▸ DESCRIPTION OF THE TASK:
When you reach the line with "shipping: none -> 4.96" in the data below, begin printing lines exactly, and stop once the line with "Giordana FR-C Pro" has been printed.

▸ DATA:
++++++
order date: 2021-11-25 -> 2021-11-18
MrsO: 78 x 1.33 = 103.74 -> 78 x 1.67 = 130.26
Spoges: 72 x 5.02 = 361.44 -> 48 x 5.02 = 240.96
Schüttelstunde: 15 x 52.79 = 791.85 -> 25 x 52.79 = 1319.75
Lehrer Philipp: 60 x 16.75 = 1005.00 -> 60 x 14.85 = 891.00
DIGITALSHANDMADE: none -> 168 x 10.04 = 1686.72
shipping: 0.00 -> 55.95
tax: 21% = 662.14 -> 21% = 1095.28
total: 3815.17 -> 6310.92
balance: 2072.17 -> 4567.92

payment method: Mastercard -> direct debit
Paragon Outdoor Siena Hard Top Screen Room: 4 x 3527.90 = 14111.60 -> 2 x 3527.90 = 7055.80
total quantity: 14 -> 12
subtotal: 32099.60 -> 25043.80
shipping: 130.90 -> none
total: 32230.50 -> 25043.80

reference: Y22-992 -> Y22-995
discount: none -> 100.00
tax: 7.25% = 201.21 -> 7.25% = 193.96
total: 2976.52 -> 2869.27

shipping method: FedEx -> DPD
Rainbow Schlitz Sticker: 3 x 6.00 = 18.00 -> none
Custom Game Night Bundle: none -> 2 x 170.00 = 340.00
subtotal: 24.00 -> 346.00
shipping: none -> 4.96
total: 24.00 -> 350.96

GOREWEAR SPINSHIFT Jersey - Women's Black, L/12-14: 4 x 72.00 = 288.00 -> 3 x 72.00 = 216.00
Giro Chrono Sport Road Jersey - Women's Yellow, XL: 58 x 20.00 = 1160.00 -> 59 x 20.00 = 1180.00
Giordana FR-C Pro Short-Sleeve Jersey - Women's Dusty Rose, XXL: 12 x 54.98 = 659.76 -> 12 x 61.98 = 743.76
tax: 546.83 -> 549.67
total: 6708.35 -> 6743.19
++++++
▸ FINISHED EXERCISE:
shipping: none -> 4.96
total: 24.00 -> 350.96

GOREWEAR SPINSHIFT Jersey - Women's Black, L/12-14: 4 x 72.00 = 288.00 -> 3 x 72.00 = 216.00
Giro Chrono Sport Road Jersey - Women's Yellow, XL: 58 x 20.00 = 1160.00 -> 59 x 20.00 = 1180.00
Giordana FR-C Pro Short-Sleeve Jersey - Women's Dusty Rose, XXL: 12 x 54.98 = 659.76 -> 12 x 61.98 = 743.76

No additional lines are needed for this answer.